Matthew didn’t say anything for a moment, and Jeff assumed the kid would say no, no, he was in for the long haul, that this was his obsession, too, and that he’d chase this white whale around perdition’s flames if need be. Instead he said, “Okay.”

Now, three days after that conversation, Jeff merged onto the Summerlin Parkway feeling no closer to Sal Cupertine and farther away from Las Vegas in general. He’d spent the last days working the Strip, Downtown, the joints clustered around UNLV, then down into Green Valley and Henderson, and it was, frankly, depressing. Sometime in the last few years, the Las Vegas he remembered had turned both into a place to bring the family — the number of people he saw pushing strollers down the Strip was truly appalling — and a place to descend into absolute, opulent, asshole-fueled debauchery. $3.99 prime rib had been replaced by $100 artisan burgers. The strip clubs were essentially legalized prostitution, twenty-four hours a day, twenty bucks to get a girl to bounce on your lap for five minutes at a time. And inside every restaurant or bar or casino or strip club, there was a group of five or ten unsmiling guys trying to look tough, wearing too much cologne and jewelry, calling cocktail girls “bitch” and tossing money at them, like they were acting out characters in a movie.

He hit several of the big old-school hotels — Circus Circus, the Sahara — some that probably had contracts with Kochel Farms dating back twenty years and which historically had strong ties to the old Culinary Union, places that might still stand up and take notice if Ronnie Cupertine needed something. But the people he met in food service there were in their twenties and early thirties and were mostly Mexican; the managers were fresh-faced corporate types, guys who’d shit themselves if someone stuck a gun in their face or would just call the cops if someone tried to shake them down. If someone higher up came down to the loading dock to pick up some gangster out of the back of a truck, there’d be fifty witnesses, none of whom would likely be willing to put their own life on the line for fifteen bucks an hour. Plus, the level of security was astounding: Cameras and armed private security guards were everywhere. The casinos were, after all, just giant banks when it came right down to it.

The newer luxury hotels that had contracts with Kochel Farms — the Monte Carlo, the MGM, the Bellagio, even the revamped Caesars — barely even let Jeff in the door, which didn’t make it likely that they off-loaded a hit man, either, and the restaurants inside them were all corporate jobs for the most part, none of them connected to any known crime figures.

He hit up the bars and the dives and the mom-n-pop joints on the list, and the reaction he got was the same each time, usually some variation on, “Why the fuck would we be hiding that guy? Get the fuck out of my business.” He event went off the map a few times, rolling into venerable (and reputed Mafia) businesses like the Venetian, the twenty-four-hour pasta spot over on Sahara, and Piero’s over by the Convention Center, just to get the feel for the city again, listen in on conversations, that sort of thing, but all he heard were tourists quoting The Godfather while they ordered dessert.

And now Summerlin, Howard Hughes’s landgrab that had turned twenty-five thousand acres of scrub desert into high-end suburbia, replete with private golf courses, McMansions, man-made lakes, and millions of dollars’ worth of plastic surgery patients. Hughes wanted to rid Las Vegas of organized crime, and he did a pretty good job of it. But he’d replaced one kind of criminal with elements just as immoral and ruthless: real estate developers and elective surgery outlets.

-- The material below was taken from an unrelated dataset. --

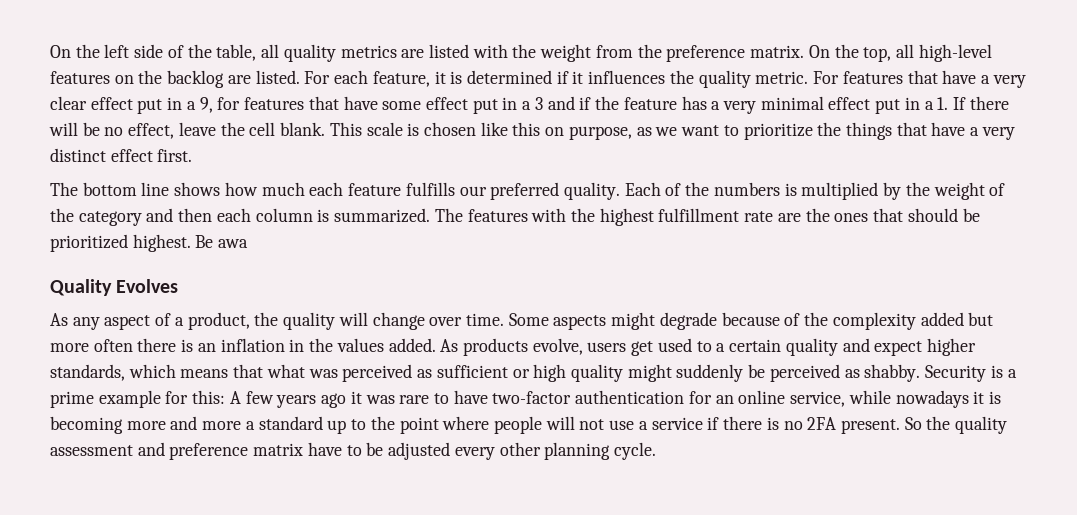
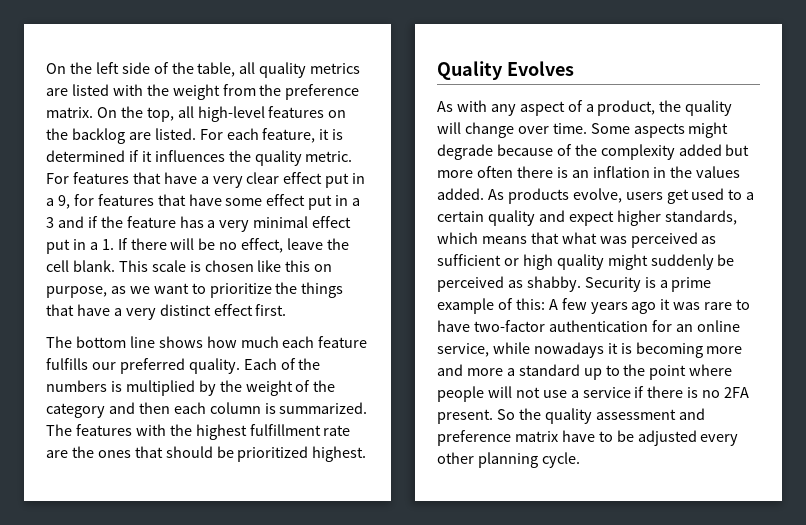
- Be awa
- As any aspect of a product, the quality will change over time.
+ As with any aspect of a product, the quality will change over time.
- Security is a prime example for this: A few years ago it was rare to have two-factor authentication for an online service, while nowadays it is becoming more and more a standard up to the point where people will not use a service if there is no 2FA present.
+ Security is a prime example of this: A few years ago it was rare to have two-factor authentication for an online service, while nowadays it is becoming more and more a standard up to the point where people will not use a service if there is no 2FA present.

Jeff exited on Buffalo, then headed west on Vegas Drive and then up Hillpointe, past gated developments with names like Adagio, Cielo Vista, and Painted Shadow Canyon, signs for the TPC golf course and vacant lots that promised “unique, timeless homes at exclusive members’ pricing!” Jeff couldn’t help but think of Paul Bruno.

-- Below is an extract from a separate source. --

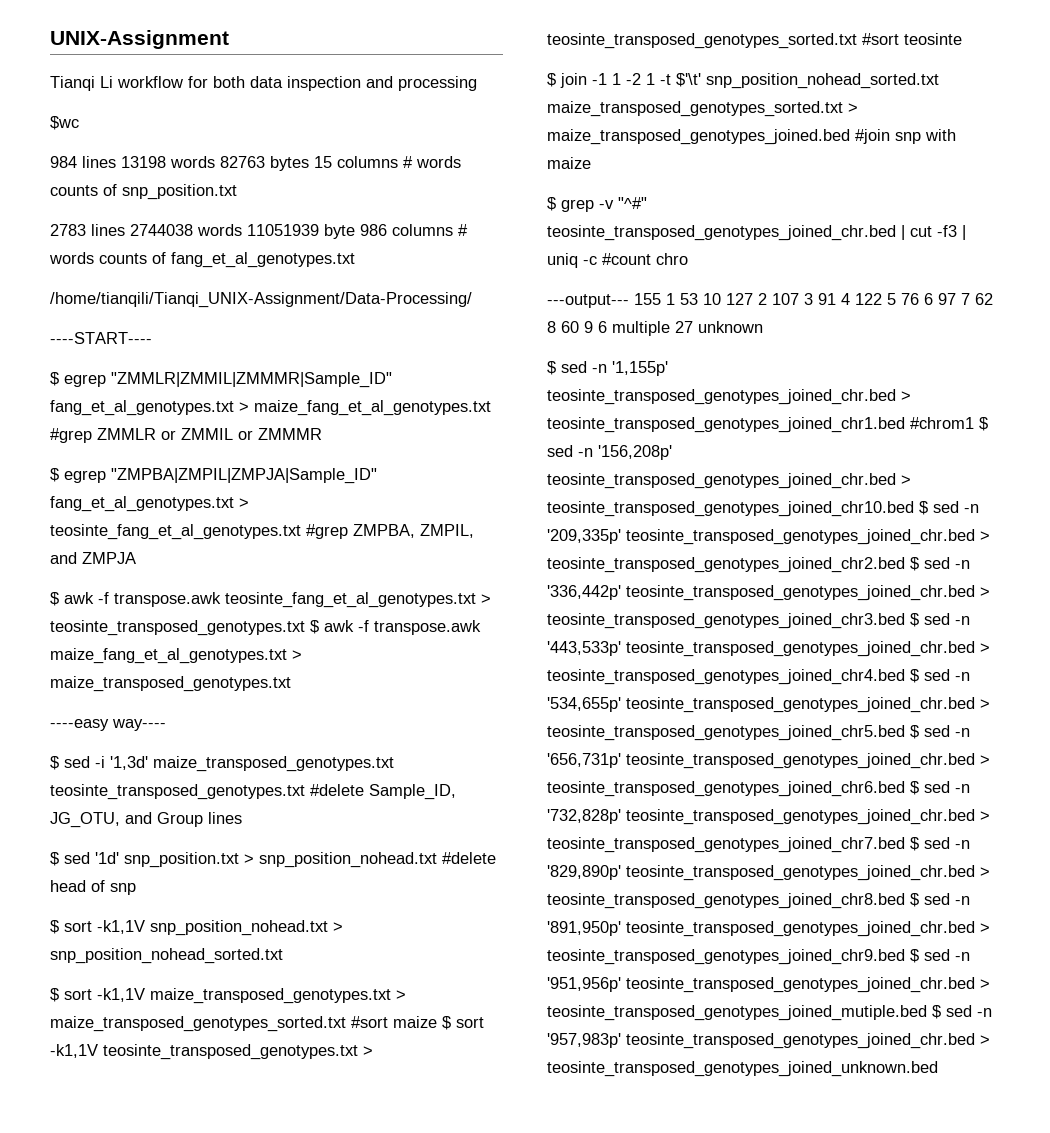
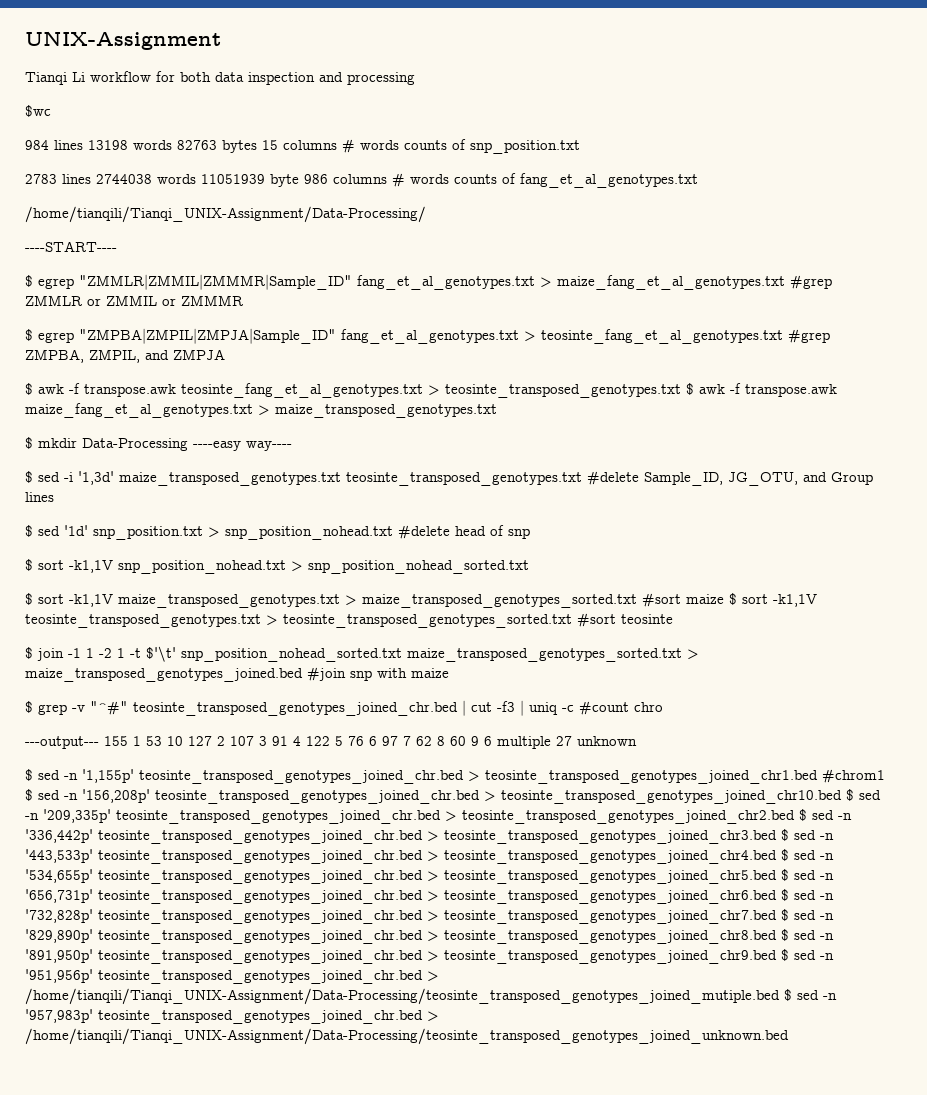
- ----easy way----
+ $ mkdir Data-Processing ----easy way----
- $ sed -n '1,155p' teosinte_transposed_genotypes_joined_chr.bed > teosinte_transposed_genotypes_joined_chr1.bed #chrom1 $ sed -n '156,208p' teosinte_transposed_genotypes_joined_chr.bed > teosinte_transposed_genotypes_joined_chr10.bed $ sed -n '209,335p' teosinte_transposed_genotypes_joined_chr.bed > teosinte_transposed_genotypes_joined_chr2.bed $ sed -n '336,442p' teosinte_transposed_genotypes_joined_chr.bed > teosinte_transposed_genotypes_joined_chr3.bed $ sed -n '443,533p' teosinte_transposed_genotypes_joined_chr.bed > teosinte_transposed_genotypes_joined_chr4.bed $ sed -n '534,655p' teosinte_transposed_genotypes_joined_chr.bed > teosinte_transposed_genotypes_joined_chr5.bed $ sed -n '656,731p' teosinte_transposed_genotypes_joined_chr.bed > teosinte_transposed_genotypes_joined_chr6.bed $ sed -n '732,828p' teosinte_transposed_genotypes_joined_chr.bed > teosinte_transposed_genotypes_joined_chr7.bed $ sed -n '829,890p' teosinte_transposed_genotypes_joined_chr.bed > teosinte_transposed_genotypes_joined_chr8.bed $ sed -n '891,950p' teosinte_transposed_genotypes_joined_chr.bed > teosinte_transposed_genotypes_joined_chr9.bed $ sed -n '951,956p' teosinte_transposed_genotypes_joined_chr.bed > teosinte_transposed_genotypes_joined_mutiple.bed $ sed -n '957,983p' teosinte_transposed_genotypes_joined_chr.bed > teosinte_transposed_genotypes_joined_unknown.bed
+ $ sed -n '1,155p' teosinte_transposed_genotypes_joined_chr.bed > teosinte_transposed_genotypes_joined_chr1.bed #chrom1 $ sed -n '156,208p' teosinte_transposed_genotypes_joined_chr.bed > teosinte_transposed_genotypes_joined_chr10.bed $ sed -n '209,335p' teosinte_transposed_genotypes_joined_chr.bed > teosinte_transposed_genotypes_joined_chr2.bed $ sed -n '336,442p' teosinte_transposed_genotypes_joined_chr.bed > teosinte_transposed_genotypes_joined_chr3.bed $ sed -n '443,533p' teosinte_transposed_genotypes_joined_chr.bed > teosinte_transposed_genotypes_joined_chr4.bed $ sed -n '534,655p' teosinte_transposed_genotypes_joined_chr.bed > teosinte_transposed_genotypes_joined_chr5.bed $ sed -n '656,731p' teosinte_transposed_genotypes_joined_chr.bed > teosinte_transposed_genotypes_joined_chr6.bed $ sed -n '732,828p' teosinte_transposed_genotypes_joined_chr.bed > teosinte_transposed_genotypes_joined_chr7.bed $ sed -n '829,890p' teosinte_transposed_genotypes_joined_chr.bed > teosinte_transposed_genotypes_joined_chr8.bed $ sed -n '891,950p' teosinte_transposed_genotypes_joined_chr.bed > teosinte_transposed_genotypes_joined_chr9.bed $ sed -n '951,956p' teosinte_transposed_genotypes_joined_chr.bed > /home/tianqili/Tianqi_UNIX-Assignment/Data-Processing/teosinte_transposed_genotypes_joined_mutiple.bed $ sed -n '957,983p' teosinte_transposed_genotypes_joined_chr.bed > /home/tianqili/Tianqi_UNIX-Assignment/Data-Processing/teosinte_transposed_genotypes_joined_unknown.bed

There were six places in and around Summerlin Jeff needed to visit today, and he figured he’d knock the easiest one out first — the cafeteria at the Tikvah Preschool and Dorothy Copeland Children’s Center at Temple Beth Israel — before going to a bar called Bananaz, a couple delis, a new resort in Summerlin, and then two different country clubs.

The idea that a private preschool might need its own meat distributer seemed absurd on the face of things, until Jeff saw the sprawling campus of Temple Beth Israel unfold in front of him. On one side of the street was the temple, with a lattice-work of adjoining buildings and green spaces forming a crescent against the road. Aside the crescent of completed buildings was another series of buildings — the signs said it was a private K–12 school called the Barer Academy — which looked to be about 80 percent finished and which at the moment was filled with construction workers.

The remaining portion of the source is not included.